What lines below contain the word "Broversity"? Please pull each one out.
* * *
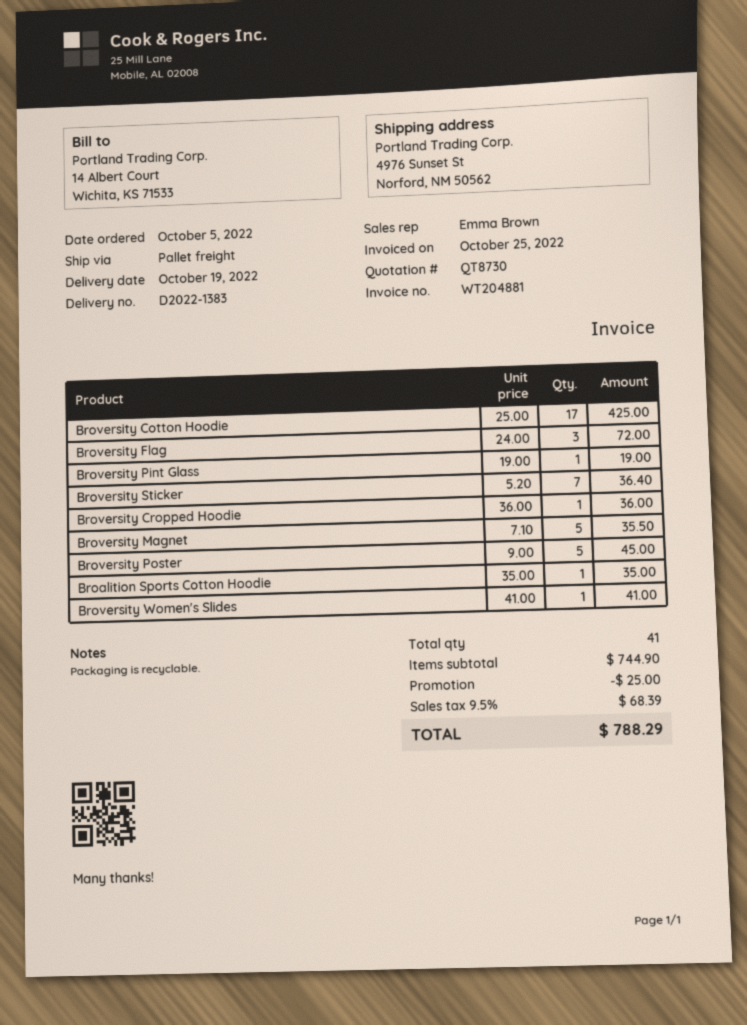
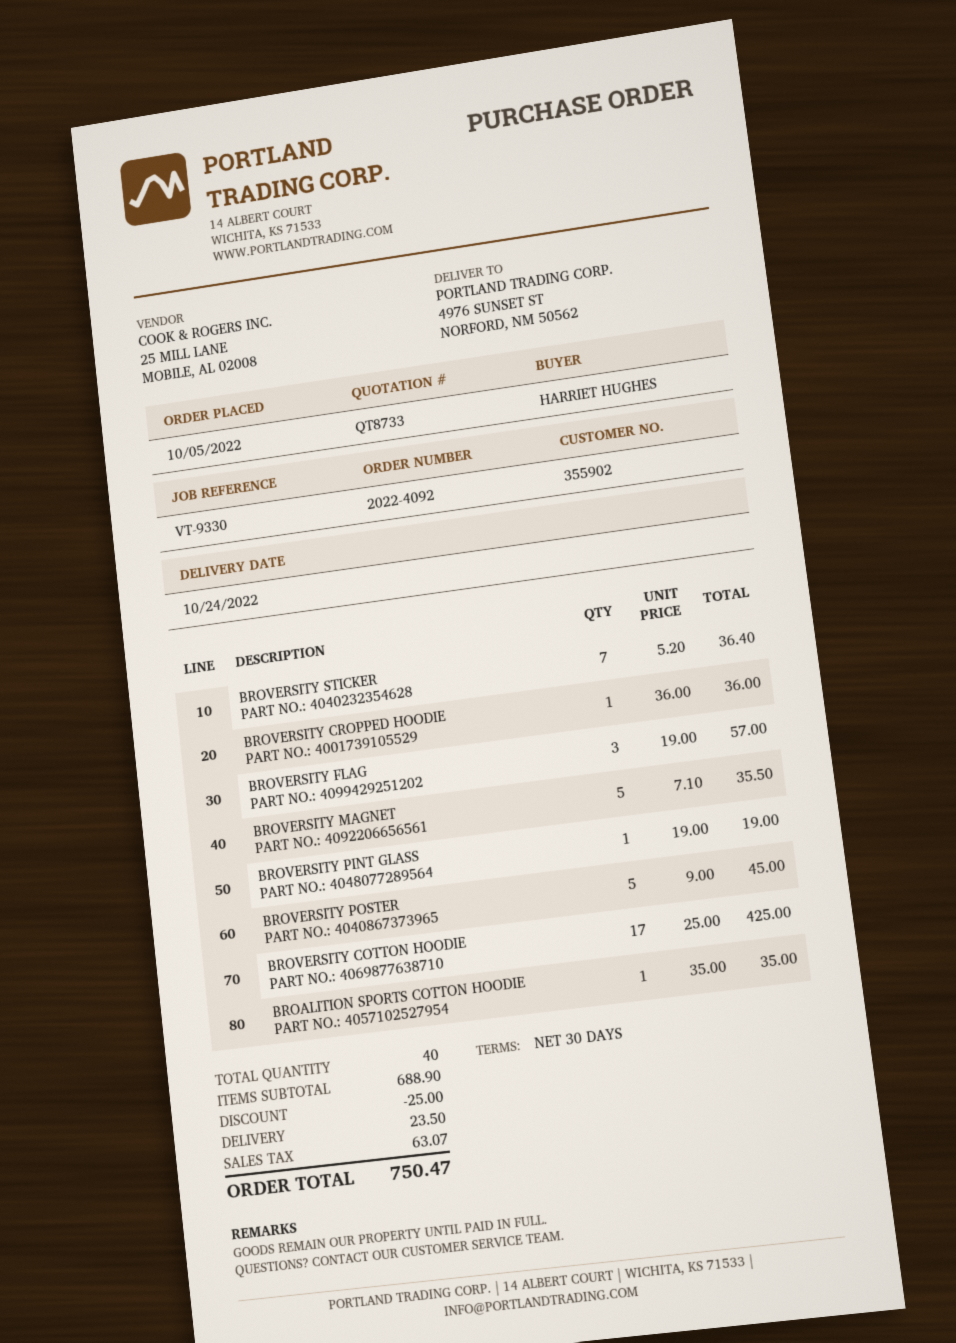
quote number: QT8730 -> QT8733
delivery date: 2022-10-19 -> 2022-10-24
Broversity Flag: 3 x 24.00 = 72.00 -> 3 x 19.00 = 57.00
Broversity Women's Slides: 1 x 41.00 = 41.00 -> none
total quantity: 41 -> 40
subtotal: 744.90 -> 688.90
shipping: none -> 23.50
tax: 68.39 -> 63.07
total: 788.29 -> 750.47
* * *
Reply to the exercise:
Broversity Flag: 3 x 24.00 = 72.00 -> 3 x 19.00 = 57.00
Broversity Women's Slides: 1 x 41.00 = 41.00 -> none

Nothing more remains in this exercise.